DocketNumber: S00A0929
Citation Numbers: 534 S.E.2d 409, 272 Ga. 737
Judges: Carley
Filed Date: 9/11/2000
Status: Precedential
Modified Date: 10/19/2024
Supreme Court of Georgia.
Bush, Crowley, Leverett & Leggett, J. Wayne Crowley, Macon, for appellant.
Anderson, Walker & Reichert, Albert P. Reichert, Jr., Jeanna G. Fennell, Macon, for appellees.
CARLEY, Justice.
Helen Childs filed a petition to quiet title to a 40-foot strip of land which allegedly separated her tract from that owned by Ellis and Mira Sammons (Appellees). According to Ms. Childs, the disputed area is a former *410 street dedicated to, but eventually abandoned by, the City of Gray. The City denied that the property once was one of its streets, and it made no claim of any interest in the strip. Appellees defended on the basis that the property never was dedicated as a municipal street and that they acquired prescriptive title thereto. After a hearing, the special master recommended that the trial court decree that Appellees are the owners of the disputed property, but he failed to make appropriate findings of fact and conclusions of law. The trial court adopted the special master's report and, on appeal, we reversed and remanded for the entry of a new judgment containing the requisite findings and conclusions. Childs v. Sammons, 271 Ga. 161, 516 S.E.2d 779 (1999). On remand, the special master made a new report containing the findings and conclusions relied upon to support a recommended decree of prescriptive title in Appellees. Ms. Childs appeals from the order of the trial court adopting the recommendation of the special master on remand.

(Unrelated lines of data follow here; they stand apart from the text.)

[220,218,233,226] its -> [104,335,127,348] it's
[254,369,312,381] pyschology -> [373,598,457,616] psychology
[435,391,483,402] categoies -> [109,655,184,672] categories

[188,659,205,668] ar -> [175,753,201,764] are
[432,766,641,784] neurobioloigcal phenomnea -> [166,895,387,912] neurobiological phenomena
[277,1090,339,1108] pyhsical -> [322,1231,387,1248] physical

1. According to Ms. Childs, the evidence does not authorize a decree of prescriptive title in Appellees, but demands a finding that the property is an abandoned public street. She does not contend that the strip was ever formally or expressly dedicated to and accepted by the City. Instead, she relies upon the principle of implied dedication and acceptance.
The public use of private property is not necessarily inconsistent with the retention of dominion by the owner. Dunaway v. Windsor, 197 Ga. 705(4), 30 S.E.2d 627 (1944). Here, there was evidence that, before the disputed area was blockaded, some motorists used it as a shortcut to travel between the highway and a dead-end public street adjoining either side of Appellees' property. However,
[t]he mere use of one's property by a small portion of the public, even for an extended period of time, is not sufficient to authorize an inference that the property has been dedicated to a public use, unless it clearly appears that there was an intention to dedicate, and that this dedication was accepted by the public authorities, either in express terms or by implication resulting from the maintenance of a way public in its nature.

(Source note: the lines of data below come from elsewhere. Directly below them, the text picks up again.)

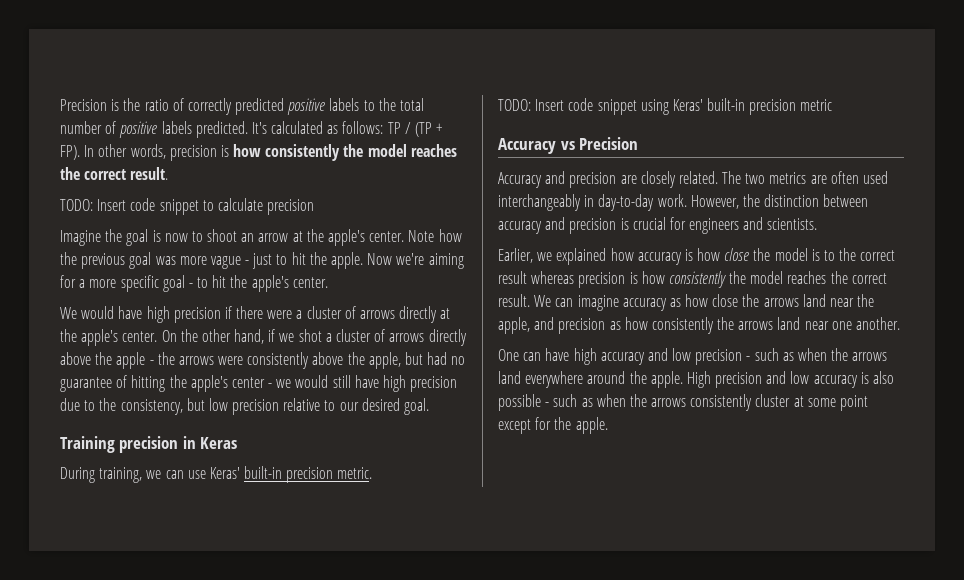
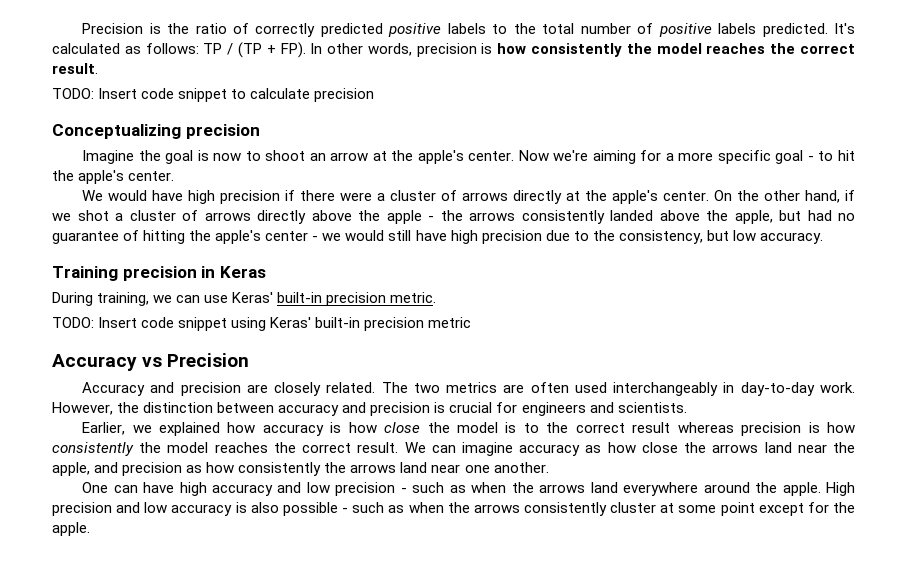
(315, 207) none -> [52,124,260,139] // Conceptualizing precision
[408,229,462,242] [60,252,364,269] Note how the previous goal was more vague - just to hit the apple. -> (515, 156) none
[218,352,310,369] were consistently -> [521,210,653,224] consistently landed
[232,398,430,415] precision relative to our desired goal. -> [759,232,823,244] accuracy.

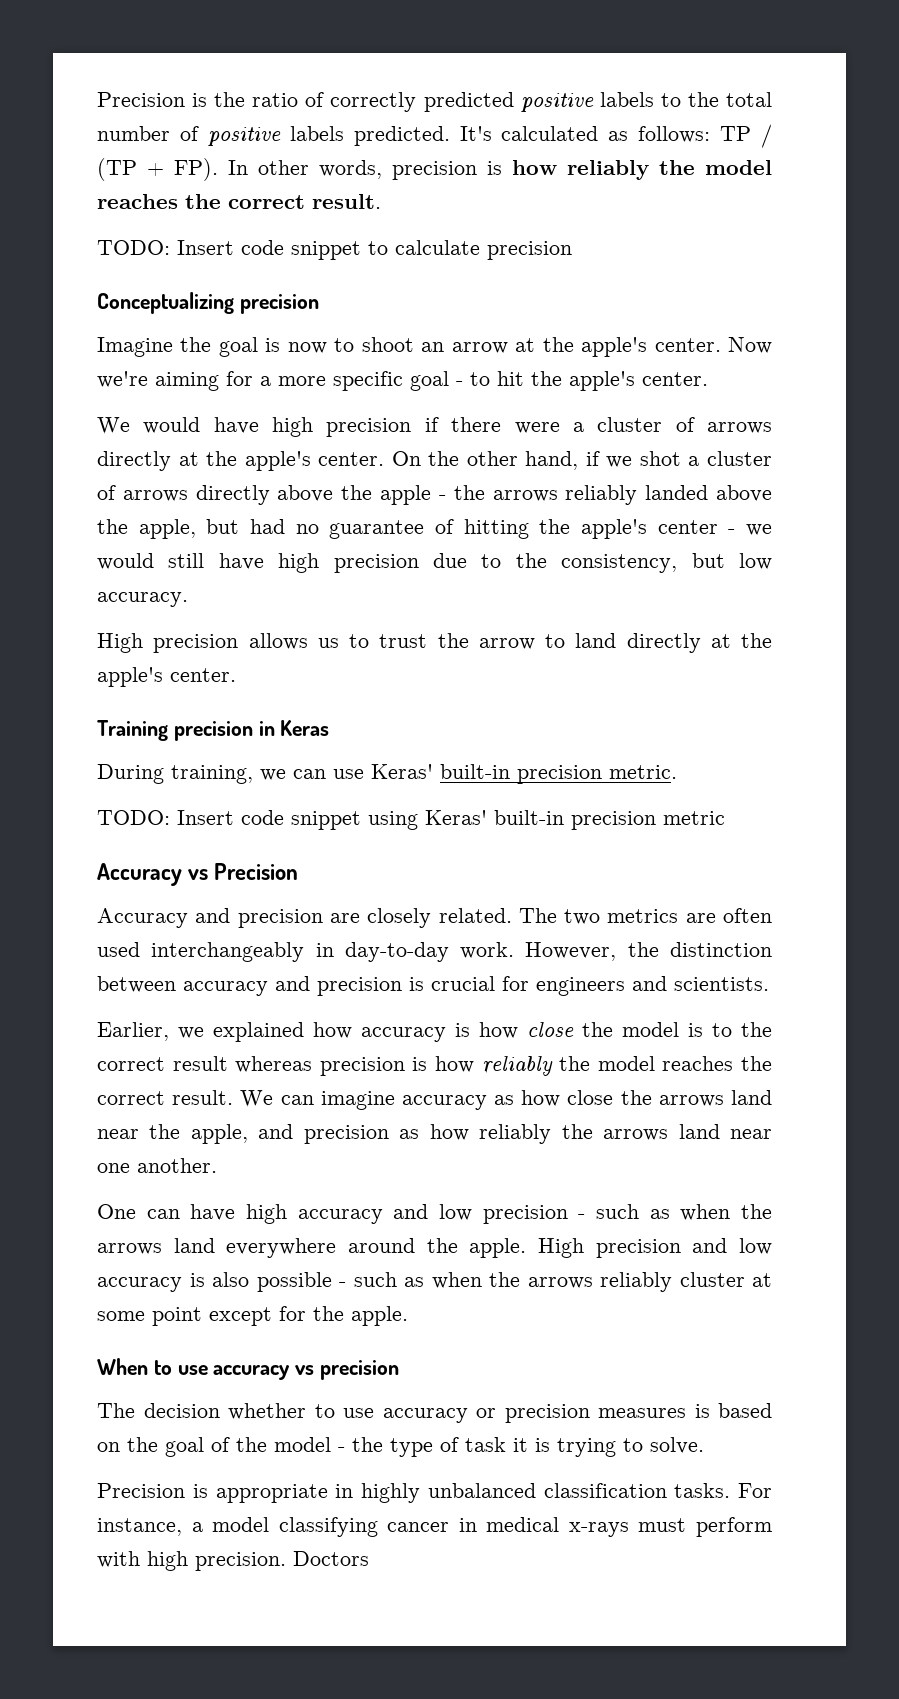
[531,43,623,57] consistently -> [567,160,649,180] reliably
[521,210,605,224] consistently -> [565,485,638,505] reliably
(823, 238) none -> [97,633,772,653] [97,667,236,687] // High precision allows us to trust the arrow to land directly at the apple's center.
[52,442,134,456] consistently -> [481,1056,553,1076] reliably
[238,462,322,476] consistently -> [479,1124,552,1144] reliably
[523,502,607,516] consistently -> [600,1272,672,1292] reliably
(90, 529) none -> [97,1358,400,1380] [97,1403,772,1423] [97,1437,704,1457] [97,1483,772,1503] [97,1517,772,1537] [97,1551,369,1571] // When to use accuracy vs precision // The decision whether to use accuracy or precision measures is based on the goal of the model - the type of task it is trying to solve. // Precision is appropriate in highly unbalanced classification tasks. For instance, a model classifying cancer in medical x-rays must perform with high precision. Doctors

Dunaway v. Windsor, supra at 706(9), 30 S.E.2d 627. The plaintiff did not proffer any evidence that the City ever maintained the strip as a municipal street open for public use. Although it appears that the county would scrape and grade the area periodically, "[i]t is established that by permitting public authorities to occasionally scrape and grade a private road, a property owner does not manifest an intention to dedicate the roadway." Chandler v. Robinson, 269 Ga. 881, 882(1), 506 S.E.2d 121 (1998). Thus, the evidence did not demand a finding that the strip was impliedly dedicated to and accepted either by the City or the county as a public street.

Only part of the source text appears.